Monday, May 9, 2016

Still willing to give peas a chance, but it's deadline time for the lazy legumes


April 9

Over the last few years, I've written about the humiliations and outright failures I've met in trying to grow vegetables. Unless a minor miracle occurs before my column's mid-week deadline, honor compels me to share a lollapalooza of a gardening blunder. Not even one of the sugar snap peas – three rows, planted two weeks ago in a 4x8-foot raised bed – has shown its little green head above ground. Peas like cool weather. They're hardy legumes. They take no special gardening skill: Hoe a straight-ish row, drop in the dried peas at two-inch intervals, cover with a mix of soil and peat moss, water, and, in a few days, as the British say, Bob's your uncle. Those peas are up and climbing.

I planted my peas, however, in late March, just before the Garden Goddess threw down snow, sunshine, wind, rain, snow, rain, graupel, and sun again. I think my peas got confused. (Graupel, by the way, is a weather term I'd never heard of, and surely not experienced, before we moved to Moscow nearly six years ago. Veterans of north Idaho know it's a soft hail – tiny ice balls that fall thickly enough to look like snow on the ground. Graupel is cool – except, apparently, if you're a pea.)

From the day I planted them, I've walked out to the garden bed every afternoon and encouraged them. At first, I didn't try too hard, just offered a confident assurance that I knew those peas would show themselves soon. By week two, they must have heard the desperate note in my voice: Listen, guys, I'm feeling extra pressure this year. We're hosting a reunion of my family here in early July, and most of my relatives are excellent Italian cooks and expert gardener. I'm fine with my cooking cred – planning to make about a thousand homemade ravioli for them – but maybe you've heard that my gardening skills are a little shaky. So I started easy, with you guys, to boost my confidence and make sure I had at least one thriving bed of vegetables when the family's here. So, c'mon, help me out here. Grow, dang it. Grow.

Somewhere under their peat moss blanket, an entire packet of peas was laughing. By late morning of my deadline day, those stubborn little legumes still refused to sprout. Maybe I'll have good news to repeat, pea-wise- next week. More likely, I'll be thankful to have another packet of the same peas in reserve for a second planting.

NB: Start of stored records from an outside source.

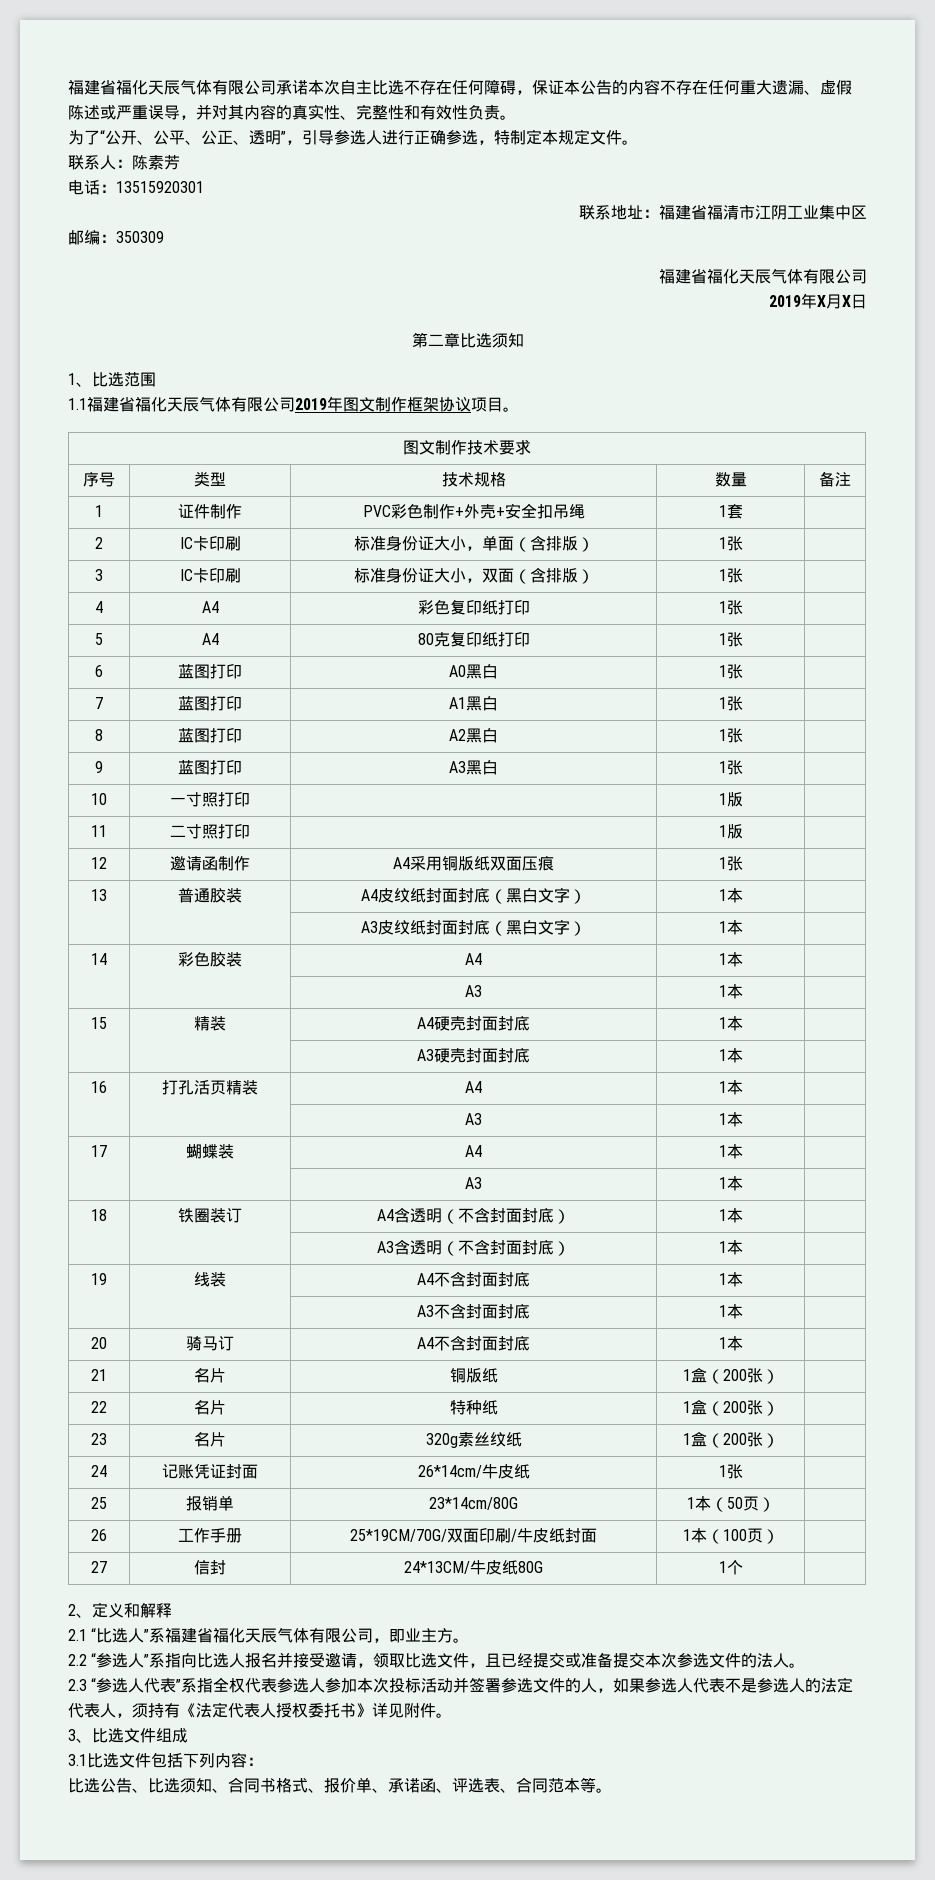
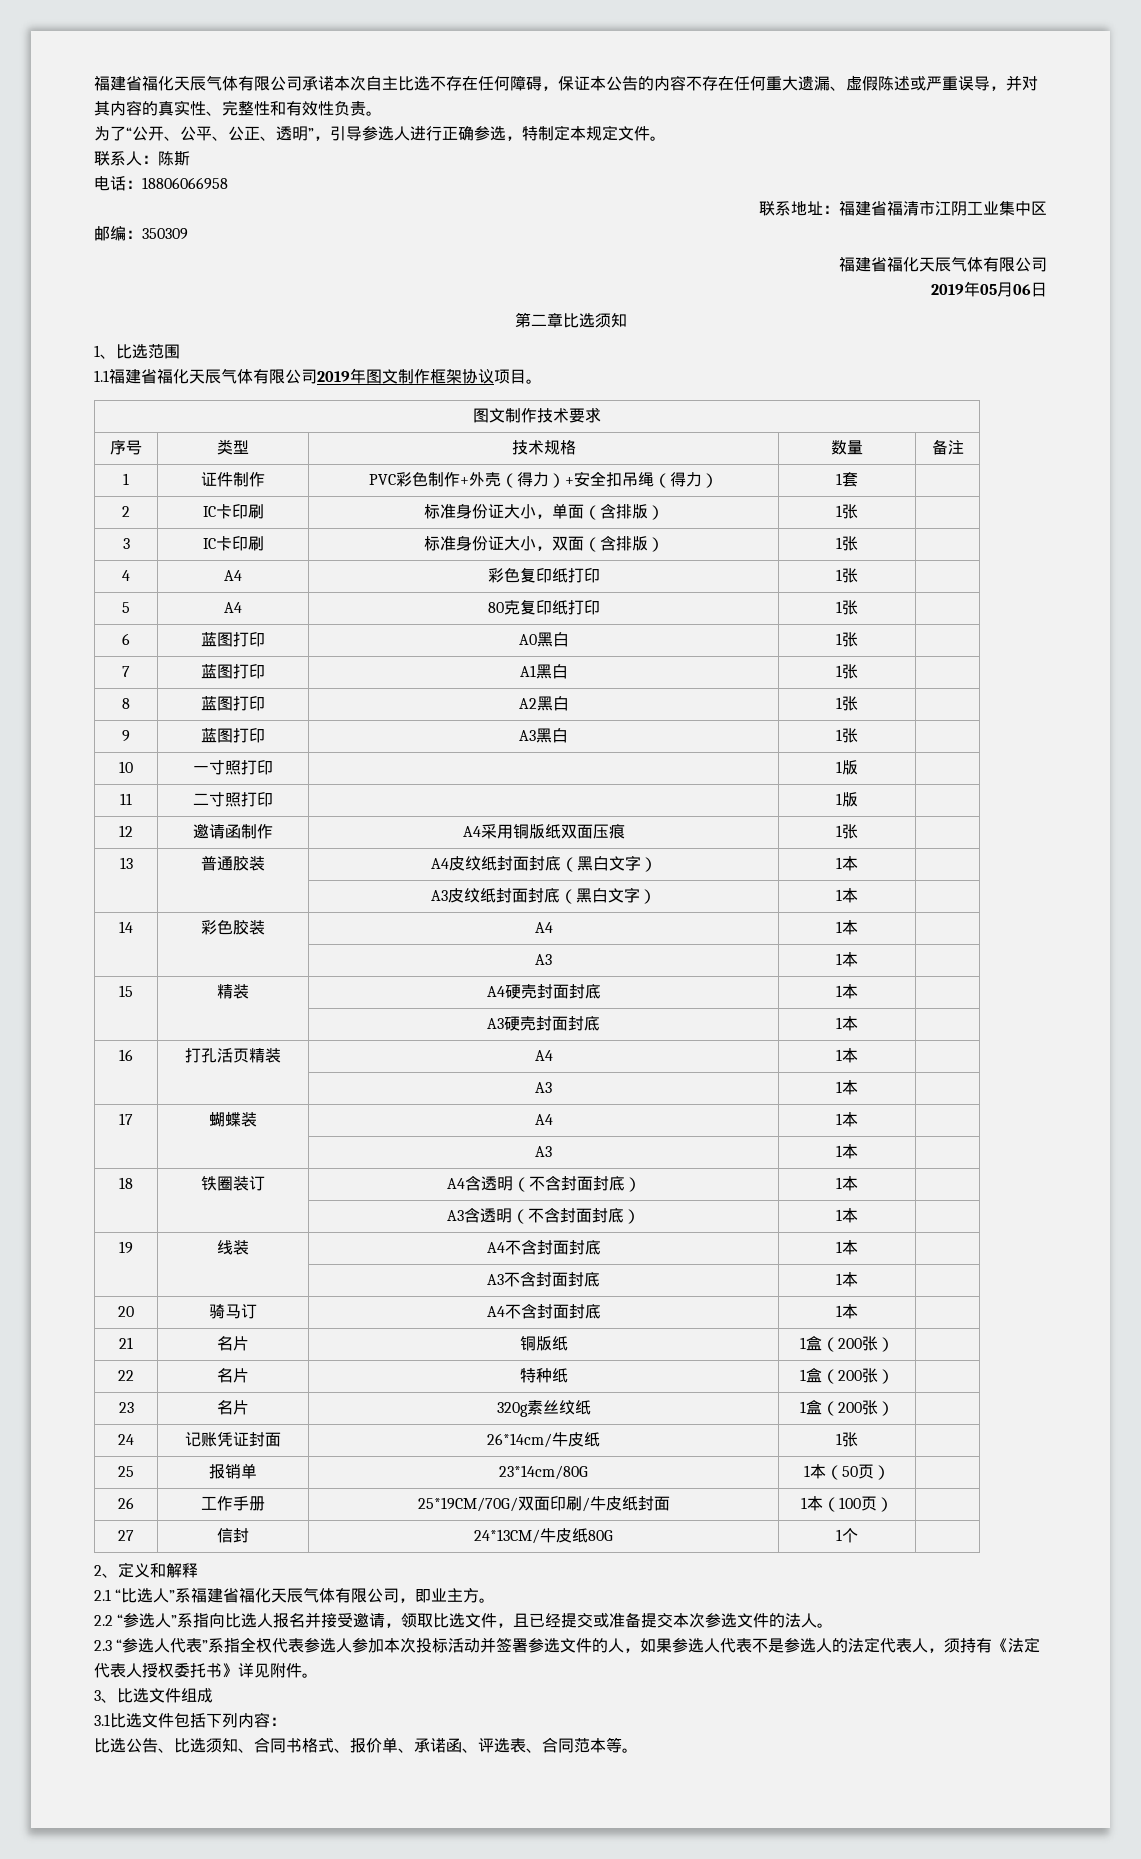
- 联系人：陈素芳
+ 联系人：陈斯
- 电话：13515920301
+ 电话：18806066958
- 2019年X月X日
+ 2019年05月06日
- 1 | 证件制作 | PVC彩色制作+外壳+安全扣吊绳 | 1套 |
+ 1 | 证件制作 | PVC彩色制作+外壳（得力）+安全扣吊绳（得力） | 1套 |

BadKitten for President update: I'm relieved to report that Benjamin BadKitten has received no further financial contributions to his campaign for the presidency. (Last week a deep-pocketed donor sent a dime and five pennies to the BBK political action committee. My theory is other readers think my black and brown, Maine Coon cat isn't worth two cents.) I've also reminded him about his less than stellar employment history. Fired multiple times as chief garden staffer. Even now, when he's in the public spotlight (a dim 25-watt bulb, but still), he can't be bothered to hoist his ample backside out of the chair and help me rally the peas in the garden. This is not the behavior of a winner.